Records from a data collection
——

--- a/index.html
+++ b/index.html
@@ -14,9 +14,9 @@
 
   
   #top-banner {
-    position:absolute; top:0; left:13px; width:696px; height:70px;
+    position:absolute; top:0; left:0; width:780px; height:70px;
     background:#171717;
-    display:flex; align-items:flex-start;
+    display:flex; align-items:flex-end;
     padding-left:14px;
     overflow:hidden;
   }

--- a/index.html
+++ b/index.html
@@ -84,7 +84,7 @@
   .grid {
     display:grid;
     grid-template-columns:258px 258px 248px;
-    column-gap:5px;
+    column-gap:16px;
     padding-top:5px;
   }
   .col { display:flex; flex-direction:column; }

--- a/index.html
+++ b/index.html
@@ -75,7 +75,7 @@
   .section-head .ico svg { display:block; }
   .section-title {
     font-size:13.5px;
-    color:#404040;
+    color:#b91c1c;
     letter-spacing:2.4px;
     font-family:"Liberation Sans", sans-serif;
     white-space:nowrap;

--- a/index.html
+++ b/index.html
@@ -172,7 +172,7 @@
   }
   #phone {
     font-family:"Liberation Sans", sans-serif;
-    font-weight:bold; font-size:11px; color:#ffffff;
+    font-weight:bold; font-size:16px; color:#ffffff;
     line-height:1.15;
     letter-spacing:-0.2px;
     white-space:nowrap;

——

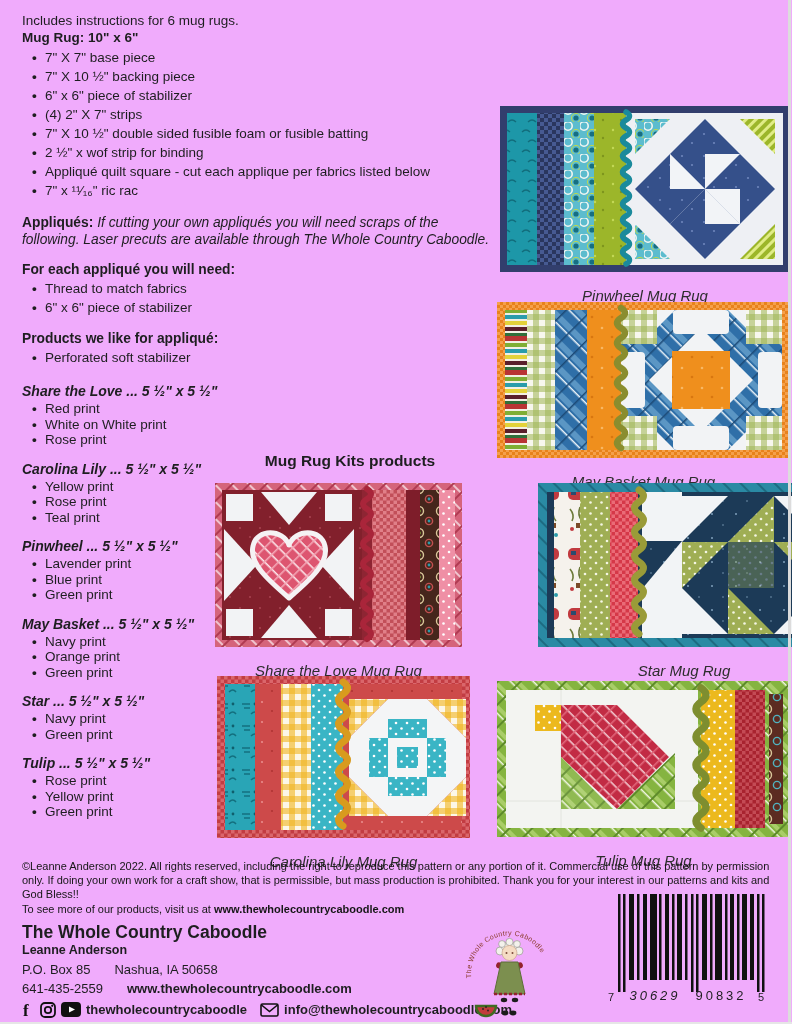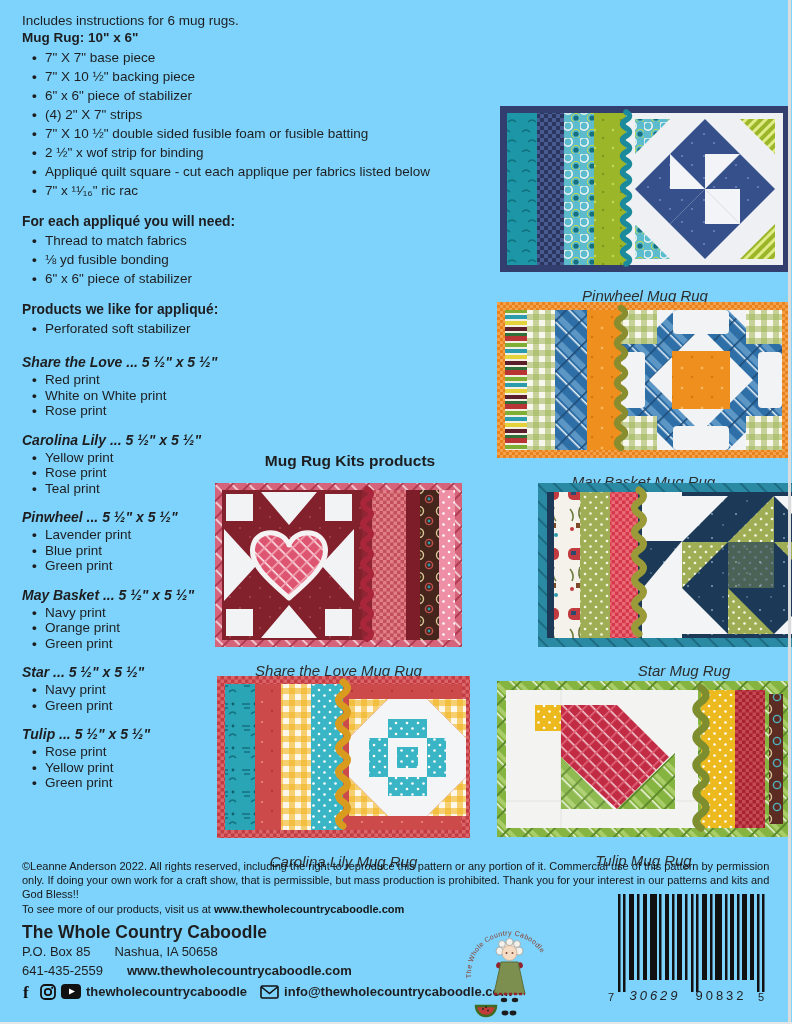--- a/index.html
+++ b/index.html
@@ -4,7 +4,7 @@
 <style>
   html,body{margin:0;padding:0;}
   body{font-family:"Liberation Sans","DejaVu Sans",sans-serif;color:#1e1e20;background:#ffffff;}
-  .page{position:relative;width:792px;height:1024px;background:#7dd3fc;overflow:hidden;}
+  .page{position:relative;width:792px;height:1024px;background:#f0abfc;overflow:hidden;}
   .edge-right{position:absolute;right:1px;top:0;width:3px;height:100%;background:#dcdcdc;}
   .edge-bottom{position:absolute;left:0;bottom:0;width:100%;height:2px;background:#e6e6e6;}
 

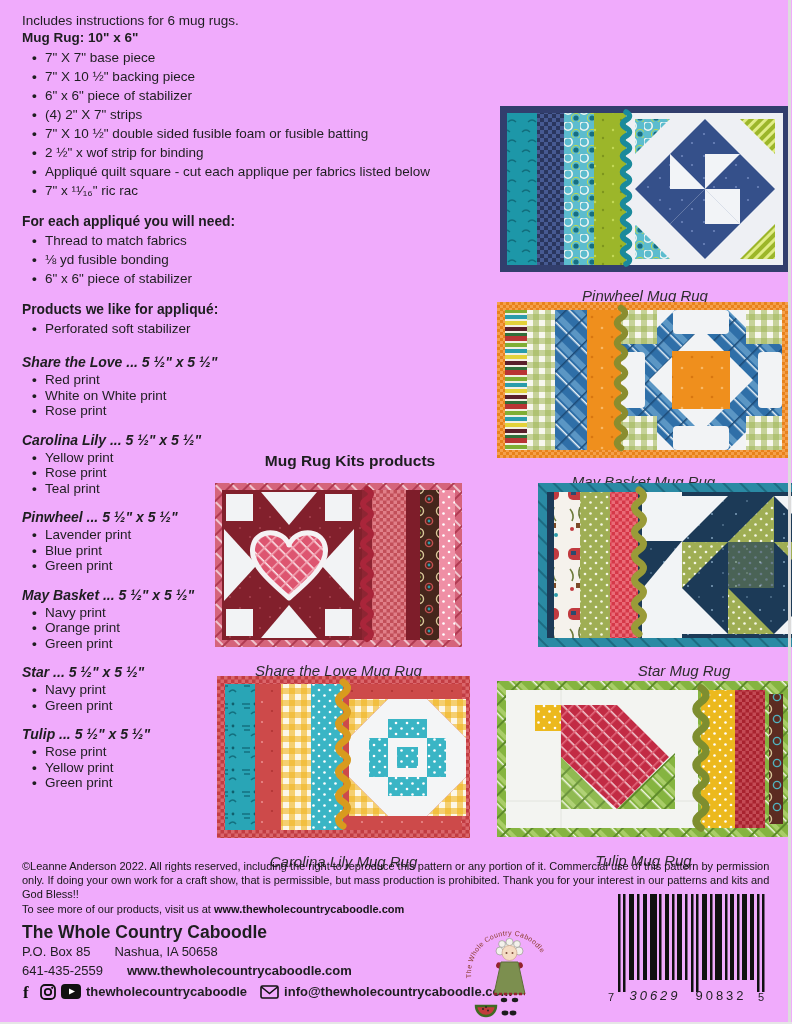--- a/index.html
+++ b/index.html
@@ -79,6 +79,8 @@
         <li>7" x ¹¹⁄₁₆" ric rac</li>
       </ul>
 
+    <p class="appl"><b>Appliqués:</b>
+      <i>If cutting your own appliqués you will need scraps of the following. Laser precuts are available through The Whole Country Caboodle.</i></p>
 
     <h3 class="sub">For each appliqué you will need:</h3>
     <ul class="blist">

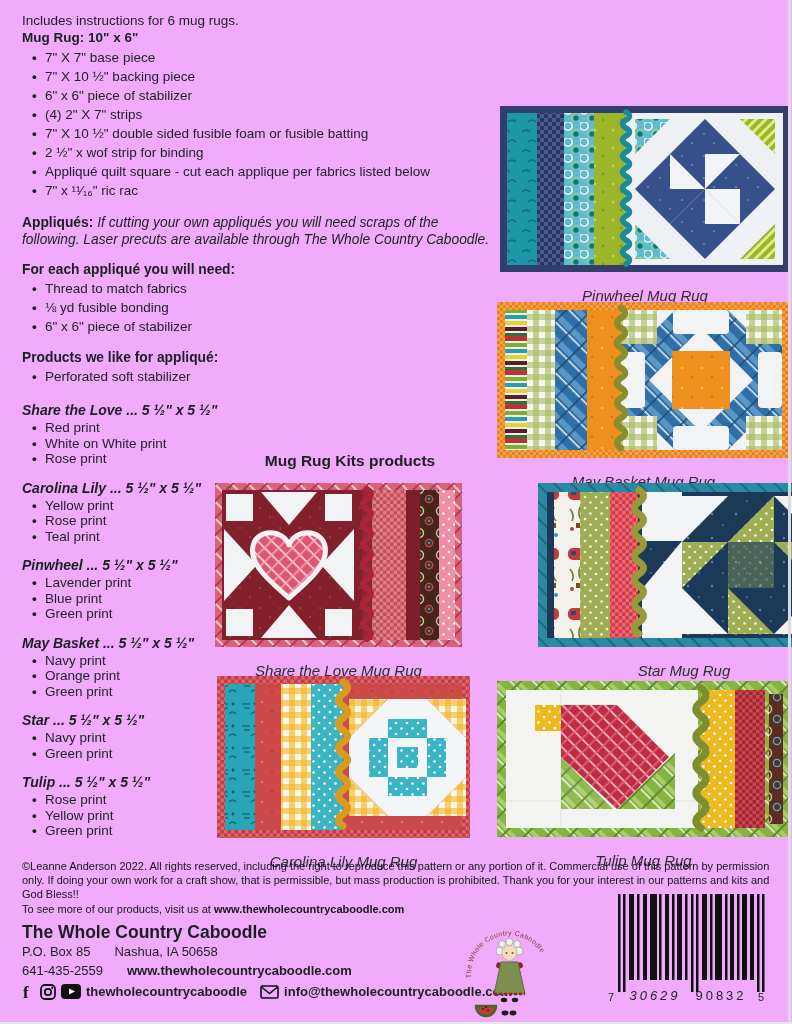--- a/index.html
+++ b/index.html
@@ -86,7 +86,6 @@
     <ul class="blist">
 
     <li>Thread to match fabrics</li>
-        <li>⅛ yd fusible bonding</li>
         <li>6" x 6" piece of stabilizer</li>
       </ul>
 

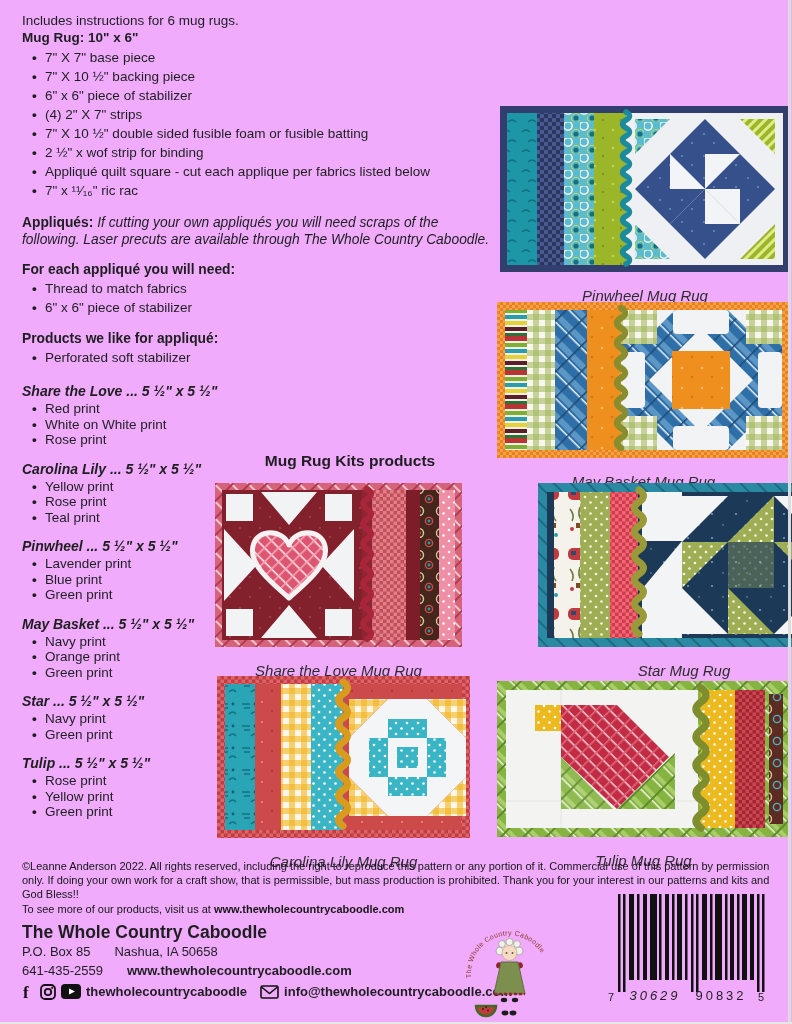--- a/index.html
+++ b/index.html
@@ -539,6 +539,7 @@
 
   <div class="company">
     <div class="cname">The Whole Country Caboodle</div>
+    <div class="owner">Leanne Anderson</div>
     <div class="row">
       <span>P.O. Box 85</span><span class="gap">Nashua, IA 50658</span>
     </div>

——

Whenever a line holds "section", it counts; state the total for the records and add nothing.

▸ Exercise output: 2